Manchester City’s owner has agreed to sell a $500m stake to Silver Lake in a deal that breaks a record in sports valuations and fuels the football group’s international expansion.
The US private equity firm is buying more than 10 per cent of City Football Group at a valuation of $4.8bn, injecting new capital into the Abu Dhabi-controlled organisation that owns Manchester City and affiliated teams in the US and China, according to several people with knowledge of the deal.
California-based Silver Lake made its name investing in technology companies such as Alibaba, Dell and Skype but has pivoted in recent years to entertainment, with a portfolio that includes the Ultimate Fighting Championship and Hollywood talent agency Endeavor.
CFG chairman Khaldoon Al Mubarak and Silver Lake managing partner Egon Durban signed the deal on Saturday, according to people briefed on the transaction. Hours later, the pair were spotted beside each other as City defeated Chelsea to boost the team’s hopes of retaining England’s Premier League title.
CFG and Silver Lake declined to comment, but an official announcement is expected as early as Wednesday morning.
Silver Lake had approached other leading English and European clubs, including Chelsea, according to people with knowledge of its strategy. The firm was attracted by the multibillion-dollar prices paid for football media rights by broadcasters and internet groups.
Silver Lake intends to hold its stake for about a decade but could seek to cash out through an initial public offering or sell to another private investor, according to a person close to the investment group. Regardless of Silver Lake’s eventual exit strategy, Abu Dhabi intends to retain its majority ownership of CFG.
Sheikh Mansour bin Zayed Al Nahyan, a billionaire businessman and member of the Abu Dhabi royal family, bought Manchester City in 2008. He has spent hundreds of millions of pounds on world class footballers in an effort to turn the club into a global force capable of winning the sport’s biggest prizes.
CFG, chaired by Mr Al Mubarak, one of Abu Dhabi’s most powerful officials, has gone on to buy into clubs worldwide.
The company acquired Chinese third-tier side Sichuan Jiuniu, adding to investments in the US, Japan, Australia, Spain and Uruguay. CFG is also in advanced talks for a takeover of Indian Super League side Mumbai City FC, according to people familiar with the negotiations.

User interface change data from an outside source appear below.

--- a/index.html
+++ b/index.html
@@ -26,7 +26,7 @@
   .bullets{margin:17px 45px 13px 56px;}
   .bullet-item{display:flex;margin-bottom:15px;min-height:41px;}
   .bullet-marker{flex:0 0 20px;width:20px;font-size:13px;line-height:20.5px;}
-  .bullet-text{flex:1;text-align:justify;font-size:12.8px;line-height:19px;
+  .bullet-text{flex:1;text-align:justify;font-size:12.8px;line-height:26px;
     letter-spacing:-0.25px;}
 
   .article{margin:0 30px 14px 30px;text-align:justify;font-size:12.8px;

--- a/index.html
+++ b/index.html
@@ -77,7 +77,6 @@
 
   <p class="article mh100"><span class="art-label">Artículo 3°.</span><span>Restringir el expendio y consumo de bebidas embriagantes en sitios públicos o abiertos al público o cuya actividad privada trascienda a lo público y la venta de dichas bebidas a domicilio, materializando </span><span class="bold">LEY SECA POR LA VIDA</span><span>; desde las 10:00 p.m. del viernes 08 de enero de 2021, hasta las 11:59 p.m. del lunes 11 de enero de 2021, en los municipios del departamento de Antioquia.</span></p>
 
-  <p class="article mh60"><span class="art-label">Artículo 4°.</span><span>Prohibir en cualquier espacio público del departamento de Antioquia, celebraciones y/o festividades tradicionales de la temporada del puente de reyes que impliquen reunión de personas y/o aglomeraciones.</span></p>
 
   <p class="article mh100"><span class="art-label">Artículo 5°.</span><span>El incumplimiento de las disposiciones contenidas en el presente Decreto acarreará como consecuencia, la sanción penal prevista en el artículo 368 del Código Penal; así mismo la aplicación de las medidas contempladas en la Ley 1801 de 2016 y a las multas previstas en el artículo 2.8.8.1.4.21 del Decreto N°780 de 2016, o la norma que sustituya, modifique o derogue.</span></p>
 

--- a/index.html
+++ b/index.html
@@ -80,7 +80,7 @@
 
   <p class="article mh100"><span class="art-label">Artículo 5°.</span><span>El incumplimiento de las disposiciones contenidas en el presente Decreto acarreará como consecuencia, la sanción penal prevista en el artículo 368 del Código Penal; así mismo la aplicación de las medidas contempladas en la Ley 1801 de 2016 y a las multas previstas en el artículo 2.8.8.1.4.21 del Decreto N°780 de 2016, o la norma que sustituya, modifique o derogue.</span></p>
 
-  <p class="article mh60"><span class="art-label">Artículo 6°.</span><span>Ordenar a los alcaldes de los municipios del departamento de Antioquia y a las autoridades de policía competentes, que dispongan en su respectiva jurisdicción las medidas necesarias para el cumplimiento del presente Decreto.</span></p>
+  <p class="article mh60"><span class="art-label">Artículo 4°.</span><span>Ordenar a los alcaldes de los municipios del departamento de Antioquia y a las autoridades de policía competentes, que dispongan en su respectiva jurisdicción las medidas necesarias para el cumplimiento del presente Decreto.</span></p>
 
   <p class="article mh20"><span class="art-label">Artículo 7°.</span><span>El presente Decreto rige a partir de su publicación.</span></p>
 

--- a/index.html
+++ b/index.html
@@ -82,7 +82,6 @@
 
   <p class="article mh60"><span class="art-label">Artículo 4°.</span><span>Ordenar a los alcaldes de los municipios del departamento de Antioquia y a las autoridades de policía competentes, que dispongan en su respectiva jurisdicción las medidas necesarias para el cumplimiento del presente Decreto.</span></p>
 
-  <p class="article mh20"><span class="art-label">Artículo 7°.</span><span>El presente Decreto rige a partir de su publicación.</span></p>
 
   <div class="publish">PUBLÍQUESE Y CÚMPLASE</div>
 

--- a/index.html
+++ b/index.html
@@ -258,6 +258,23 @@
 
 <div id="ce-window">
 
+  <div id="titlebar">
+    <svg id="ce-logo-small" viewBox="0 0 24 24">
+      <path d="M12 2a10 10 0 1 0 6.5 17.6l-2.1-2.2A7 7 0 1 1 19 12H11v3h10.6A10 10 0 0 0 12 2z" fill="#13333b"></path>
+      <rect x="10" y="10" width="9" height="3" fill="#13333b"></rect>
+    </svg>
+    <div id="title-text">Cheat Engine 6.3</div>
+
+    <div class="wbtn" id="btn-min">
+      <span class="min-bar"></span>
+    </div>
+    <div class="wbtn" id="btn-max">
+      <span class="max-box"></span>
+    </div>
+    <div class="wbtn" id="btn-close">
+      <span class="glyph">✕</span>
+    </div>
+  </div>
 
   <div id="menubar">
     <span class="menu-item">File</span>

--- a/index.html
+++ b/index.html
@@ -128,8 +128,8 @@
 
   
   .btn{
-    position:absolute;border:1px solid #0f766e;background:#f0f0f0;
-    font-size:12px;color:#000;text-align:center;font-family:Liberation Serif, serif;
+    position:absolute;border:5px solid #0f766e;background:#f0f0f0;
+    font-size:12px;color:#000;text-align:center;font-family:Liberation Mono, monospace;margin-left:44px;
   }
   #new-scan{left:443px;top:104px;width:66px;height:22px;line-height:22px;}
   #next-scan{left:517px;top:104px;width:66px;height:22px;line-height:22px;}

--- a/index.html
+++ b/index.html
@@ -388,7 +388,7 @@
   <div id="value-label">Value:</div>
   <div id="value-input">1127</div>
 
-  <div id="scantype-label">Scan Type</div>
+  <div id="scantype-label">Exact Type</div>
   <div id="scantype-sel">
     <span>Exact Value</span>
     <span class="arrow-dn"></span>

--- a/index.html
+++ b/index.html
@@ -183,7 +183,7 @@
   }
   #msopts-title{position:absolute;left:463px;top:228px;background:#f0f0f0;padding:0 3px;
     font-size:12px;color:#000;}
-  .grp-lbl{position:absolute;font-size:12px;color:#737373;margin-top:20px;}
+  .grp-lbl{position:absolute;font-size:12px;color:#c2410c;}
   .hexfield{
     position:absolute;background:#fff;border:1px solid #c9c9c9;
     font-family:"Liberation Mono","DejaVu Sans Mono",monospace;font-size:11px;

The $500m cash injection will help fund CFG’s aggressive expansion plans, including the acquisition of more football clubs globally, as well as the planned construction of a stadium in New York, according to people with knowledge of the group’s plans.
Activists have criticised Manchester City’s owners, believing the club is a means of projecting Abu Dhabi’s soft power and damping criticism of the United Arab Emirates’ human rights record.
CFG has argued its model has a clear profit motive and its executives believe the Silver Lake deal is vindication of a business strategy that will deliver significant returns to shareholders.
But making money through CFG, with City still the only profitable club within the global network, will take many years.
In 2015, China Media Capital led a consortium that paid $400m for a 13 per cent stake in CFG, valuing the group at more than $3bn. The new deal will leave Sheikh Mansour as majority shareholder at 77 per cent, China Media Capital at about 12 per cent, and Silver Lake at just over 10 per cent.
The Silver Lake deal comes even as Manchester City is threatened by an investigation by Uefa, European football’s governing body into alleged breaches of “financial fair play” rules designed to stop clubs overspending in the pursuit of silverware.
In May, Uefa investigators looking into claims that the English club had masked funding from its Middle Eastern owner, recommended the team be banned from the Champions League, where participating clubs share in more than €2bn in prize money, for at least one season. A final ruling by Uefa is expected in December.
Following due diligence, Silver Lake executives concluded that even with the risk of lost revenues from such a ban, the business was still worth $4.8bn, according to people close to the transaction.
The valuation puts CFG above its sporting peers. Joe Tsai, co-founder of Chinese ecommerce group Alibaba, bought a controlling share in the Brooklyn Nets basketball team this year at a$2.35bn valuation, the highest for a US sports team. New York-listed Manchester United — City’s local footballing rival — has a market capitalisation of $2.8bn.